Answer: That depends on several factors. First, does your hog farm meet both parts of an Animal Feeding Operation (AFO) definition?
- A lot or facility where hogs have been, are or will be confined and fed or maintained for at least 45 days in any 12-month period.
- No vegetation, including crops, forage or crop residue, is sustained during a normal growing season on any part of the lot or facility.
In most Illinois situations where hogs are raised, the farm likely will meet the AFO definition, and IEPA rules apply to AFOs.
Next, determine if an AFO meets the definition of a Concentrated Animal Feeding Operation (CAFO). The actual number of hogs – not facility capacity – is one factor.
A farm would be defined as a large CAFO if it confines 2,500 or more pigs weighing at least 55 pounds, or 10,000 or more pigs weighing less than 55 pounds on a single site. If a farm has both sizes, the pigs aren’t added together; the determination hinges on whether one group or the other meets the threshold.
A farm would be defined as a medium CAFO if it discharges pollutants into a water of the U.S. and meets a size threshold. Those thresholds are: 750 to 2,499 hogs weighing 55 or more pounds, or 3,000 to 9,000 pigs weighing less than 55 pounds.
When determining if there are any discharges, a farmer must consider the entire production area, including manure storage, feed storage and dead animal composting.
A farm would be defined as a small CAFO if it meets either threshold and a discharge definition. The size thresholds are: up to 749 hogs weighing 55 or more pounds, or up to 2,999 pigs weighing less than 55 pounds.
IEPA must conduct an on-site investigation to determine if a small AFO makes significant pollutant contribution to waters of the U.S. On a case-by-case basis, a small AFO may be given an opportunity to correct any problem that might cause a discharge.
Common ownership is another factor that may influence whether a farm meets a CAFO definition.
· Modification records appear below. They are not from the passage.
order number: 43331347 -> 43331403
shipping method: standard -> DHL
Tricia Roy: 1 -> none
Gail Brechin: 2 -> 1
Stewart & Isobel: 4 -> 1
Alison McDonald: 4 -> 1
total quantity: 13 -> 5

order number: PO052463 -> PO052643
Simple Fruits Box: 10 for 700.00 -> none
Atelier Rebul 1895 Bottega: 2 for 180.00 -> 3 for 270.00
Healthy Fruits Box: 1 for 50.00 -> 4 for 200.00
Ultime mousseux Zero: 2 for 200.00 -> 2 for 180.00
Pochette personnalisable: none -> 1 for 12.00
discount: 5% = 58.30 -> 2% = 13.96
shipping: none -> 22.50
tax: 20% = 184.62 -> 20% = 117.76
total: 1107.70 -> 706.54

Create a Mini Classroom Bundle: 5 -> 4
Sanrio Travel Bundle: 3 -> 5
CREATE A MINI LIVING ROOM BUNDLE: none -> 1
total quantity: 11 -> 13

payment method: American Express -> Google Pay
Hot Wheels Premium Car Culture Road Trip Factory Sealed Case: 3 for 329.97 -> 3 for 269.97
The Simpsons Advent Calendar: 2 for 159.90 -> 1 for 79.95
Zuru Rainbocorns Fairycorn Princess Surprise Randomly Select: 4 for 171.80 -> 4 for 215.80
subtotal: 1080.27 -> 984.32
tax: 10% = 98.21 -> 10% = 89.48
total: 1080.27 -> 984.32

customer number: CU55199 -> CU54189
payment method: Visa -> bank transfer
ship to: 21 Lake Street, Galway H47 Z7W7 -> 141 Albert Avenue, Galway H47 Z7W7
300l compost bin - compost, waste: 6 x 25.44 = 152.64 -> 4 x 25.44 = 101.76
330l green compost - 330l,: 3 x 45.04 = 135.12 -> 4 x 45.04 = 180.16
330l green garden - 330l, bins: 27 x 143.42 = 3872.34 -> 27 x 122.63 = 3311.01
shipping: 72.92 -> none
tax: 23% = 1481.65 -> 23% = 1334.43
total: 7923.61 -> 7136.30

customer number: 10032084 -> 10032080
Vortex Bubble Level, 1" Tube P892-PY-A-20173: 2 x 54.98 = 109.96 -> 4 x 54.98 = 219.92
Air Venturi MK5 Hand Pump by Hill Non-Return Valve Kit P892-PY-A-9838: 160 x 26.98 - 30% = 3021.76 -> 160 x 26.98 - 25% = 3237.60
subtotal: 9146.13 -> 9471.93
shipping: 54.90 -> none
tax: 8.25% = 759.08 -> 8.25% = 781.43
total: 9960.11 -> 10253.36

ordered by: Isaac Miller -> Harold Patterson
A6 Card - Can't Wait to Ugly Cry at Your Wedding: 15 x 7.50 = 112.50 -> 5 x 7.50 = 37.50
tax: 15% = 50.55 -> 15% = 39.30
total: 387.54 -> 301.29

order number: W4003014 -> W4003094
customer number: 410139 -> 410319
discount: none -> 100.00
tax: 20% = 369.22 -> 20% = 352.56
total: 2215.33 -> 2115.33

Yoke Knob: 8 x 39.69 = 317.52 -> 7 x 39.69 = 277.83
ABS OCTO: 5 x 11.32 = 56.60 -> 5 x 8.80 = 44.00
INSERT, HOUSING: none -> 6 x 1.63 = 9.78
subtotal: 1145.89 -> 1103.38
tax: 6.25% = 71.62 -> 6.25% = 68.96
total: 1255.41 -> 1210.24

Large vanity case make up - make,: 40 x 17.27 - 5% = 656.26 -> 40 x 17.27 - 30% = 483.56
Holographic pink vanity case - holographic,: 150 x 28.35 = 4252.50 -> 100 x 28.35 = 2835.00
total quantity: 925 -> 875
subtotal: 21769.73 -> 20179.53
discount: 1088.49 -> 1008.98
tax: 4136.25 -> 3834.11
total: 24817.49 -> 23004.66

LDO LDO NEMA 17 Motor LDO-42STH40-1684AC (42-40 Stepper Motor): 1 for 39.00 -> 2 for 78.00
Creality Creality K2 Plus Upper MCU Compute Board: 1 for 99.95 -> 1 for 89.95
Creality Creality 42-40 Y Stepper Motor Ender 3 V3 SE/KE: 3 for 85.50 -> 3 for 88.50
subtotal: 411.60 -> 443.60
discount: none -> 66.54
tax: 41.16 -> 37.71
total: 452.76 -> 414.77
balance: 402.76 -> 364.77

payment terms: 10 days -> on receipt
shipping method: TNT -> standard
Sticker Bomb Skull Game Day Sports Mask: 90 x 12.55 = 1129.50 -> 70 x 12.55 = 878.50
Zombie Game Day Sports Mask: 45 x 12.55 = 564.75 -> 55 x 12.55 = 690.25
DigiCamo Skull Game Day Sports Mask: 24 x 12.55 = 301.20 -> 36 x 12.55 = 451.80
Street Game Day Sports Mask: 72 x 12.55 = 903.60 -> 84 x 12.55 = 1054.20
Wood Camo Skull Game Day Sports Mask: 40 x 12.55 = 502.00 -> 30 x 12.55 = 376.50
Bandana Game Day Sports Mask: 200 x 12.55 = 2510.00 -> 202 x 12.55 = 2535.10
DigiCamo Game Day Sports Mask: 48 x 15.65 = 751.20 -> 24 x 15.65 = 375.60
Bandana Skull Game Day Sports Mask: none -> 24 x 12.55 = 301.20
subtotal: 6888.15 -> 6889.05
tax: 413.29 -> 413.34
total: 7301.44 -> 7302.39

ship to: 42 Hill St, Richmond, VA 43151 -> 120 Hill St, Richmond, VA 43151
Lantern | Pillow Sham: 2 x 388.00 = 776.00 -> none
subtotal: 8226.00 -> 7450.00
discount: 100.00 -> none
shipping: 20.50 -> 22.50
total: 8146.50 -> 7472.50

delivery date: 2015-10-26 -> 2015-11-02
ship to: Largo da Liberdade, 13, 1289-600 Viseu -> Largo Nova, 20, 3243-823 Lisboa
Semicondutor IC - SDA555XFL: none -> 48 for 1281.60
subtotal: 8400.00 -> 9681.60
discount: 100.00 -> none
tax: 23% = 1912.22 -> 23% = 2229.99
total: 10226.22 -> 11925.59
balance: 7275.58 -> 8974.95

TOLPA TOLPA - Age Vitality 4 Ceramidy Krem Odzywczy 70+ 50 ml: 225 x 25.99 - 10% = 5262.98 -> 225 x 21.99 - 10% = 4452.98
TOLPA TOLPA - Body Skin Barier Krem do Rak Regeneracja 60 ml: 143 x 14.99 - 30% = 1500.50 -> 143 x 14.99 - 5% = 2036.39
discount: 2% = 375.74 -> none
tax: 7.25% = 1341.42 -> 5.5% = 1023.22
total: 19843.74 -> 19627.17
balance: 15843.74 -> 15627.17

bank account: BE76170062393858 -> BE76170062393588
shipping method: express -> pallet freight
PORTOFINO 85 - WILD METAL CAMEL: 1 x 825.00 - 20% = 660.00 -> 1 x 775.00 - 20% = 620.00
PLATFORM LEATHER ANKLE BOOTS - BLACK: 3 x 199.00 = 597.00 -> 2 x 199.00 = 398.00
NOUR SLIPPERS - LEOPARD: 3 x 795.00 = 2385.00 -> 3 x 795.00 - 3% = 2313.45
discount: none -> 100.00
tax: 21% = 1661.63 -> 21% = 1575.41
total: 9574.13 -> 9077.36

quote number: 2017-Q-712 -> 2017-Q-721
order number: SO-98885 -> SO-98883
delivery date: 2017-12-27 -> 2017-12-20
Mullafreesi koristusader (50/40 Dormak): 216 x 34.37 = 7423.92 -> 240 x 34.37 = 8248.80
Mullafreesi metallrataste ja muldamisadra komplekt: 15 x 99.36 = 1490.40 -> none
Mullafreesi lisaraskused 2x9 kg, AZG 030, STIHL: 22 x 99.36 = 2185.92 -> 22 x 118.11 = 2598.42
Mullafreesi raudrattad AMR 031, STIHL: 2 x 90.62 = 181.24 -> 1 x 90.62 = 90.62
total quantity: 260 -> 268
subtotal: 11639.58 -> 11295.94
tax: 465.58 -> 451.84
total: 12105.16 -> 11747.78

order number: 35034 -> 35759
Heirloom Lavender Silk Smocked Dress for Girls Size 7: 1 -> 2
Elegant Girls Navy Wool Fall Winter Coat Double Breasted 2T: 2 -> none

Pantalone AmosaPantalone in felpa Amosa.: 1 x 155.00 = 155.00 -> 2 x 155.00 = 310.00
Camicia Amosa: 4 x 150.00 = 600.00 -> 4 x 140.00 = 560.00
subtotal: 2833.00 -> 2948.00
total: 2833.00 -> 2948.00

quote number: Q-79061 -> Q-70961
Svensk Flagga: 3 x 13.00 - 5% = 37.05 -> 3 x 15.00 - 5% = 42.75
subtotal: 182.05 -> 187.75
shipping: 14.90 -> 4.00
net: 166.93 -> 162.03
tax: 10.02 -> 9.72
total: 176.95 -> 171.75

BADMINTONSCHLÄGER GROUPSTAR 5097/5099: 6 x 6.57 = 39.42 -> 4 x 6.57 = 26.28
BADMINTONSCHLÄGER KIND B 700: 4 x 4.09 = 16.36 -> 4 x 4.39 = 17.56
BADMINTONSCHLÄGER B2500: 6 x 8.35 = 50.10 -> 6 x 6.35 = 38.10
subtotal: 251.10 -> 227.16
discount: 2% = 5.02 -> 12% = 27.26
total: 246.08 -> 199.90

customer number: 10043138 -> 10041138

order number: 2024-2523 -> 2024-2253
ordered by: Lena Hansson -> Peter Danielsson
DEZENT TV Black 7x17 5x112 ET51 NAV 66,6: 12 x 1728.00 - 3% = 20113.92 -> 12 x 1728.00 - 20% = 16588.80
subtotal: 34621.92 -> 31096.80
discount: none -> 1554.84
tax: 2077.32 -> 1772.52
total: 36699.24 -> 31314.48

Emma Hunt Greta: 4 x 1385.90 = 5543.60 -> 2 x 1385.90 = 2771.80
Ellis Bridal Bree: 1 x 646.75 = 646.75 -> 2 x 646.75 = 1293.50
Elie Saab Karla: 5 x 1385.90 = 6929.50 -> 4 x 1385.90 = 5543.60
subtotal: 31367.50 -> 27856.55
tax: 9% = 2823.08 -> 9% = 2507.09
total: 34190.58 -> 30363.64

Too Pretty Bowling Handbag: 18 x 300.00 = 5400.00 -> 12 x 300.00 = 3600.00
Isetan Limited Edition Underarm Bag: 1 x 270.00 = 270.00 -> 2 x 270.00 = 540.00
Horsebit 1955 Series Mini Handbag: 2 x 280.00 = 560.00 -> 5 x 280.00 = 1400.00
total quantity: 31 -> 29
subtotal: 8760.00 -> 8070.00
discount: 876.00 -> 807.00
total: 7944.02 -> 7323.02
If a farmer, partnership, company or corporation owns more than one site with confined hogs, consider if those sites meet IEPA’s definition of a single AFO.
IEPA would consider two or more AFOs under common ownership as a single entity if the sites are adjacent to each other, or use a common area or system for handling or disposing of manure.
IEPA lacks an official definition of adjacent, but likely scenarios include barns located in close proximity, sharing a common border, across the road from each other or sharing a contiguous parcel of land.
Examples of common manure handling include transfer and storage of manure from one facility several miles from another one and spreading of manure from separate farms on the same field.
Q: Where do I go for more information?
A: The Illinois Agricultural Coalition, which includes IFB, Illinois Beef Association, Illinois Milk Producers’ Association and Illinois Pork Producers Association, developed resource guides available in swine, beef and dairy editions. The guides clarify and simplify IEPA rules and identify best management practices.
For more information or to obtain a free resource guide, email Lauren Lurkins, IFB director of natural and environmental resources, at email@example.com.
Q: If the regulations apply to me, is it easy to understand or do I need to hire someone?
A: Lurkins said the Swine Resource Guide is a good first step to help farmers become familiar with the rules, but does not take the place of hiring an engineer consultant or an attorney.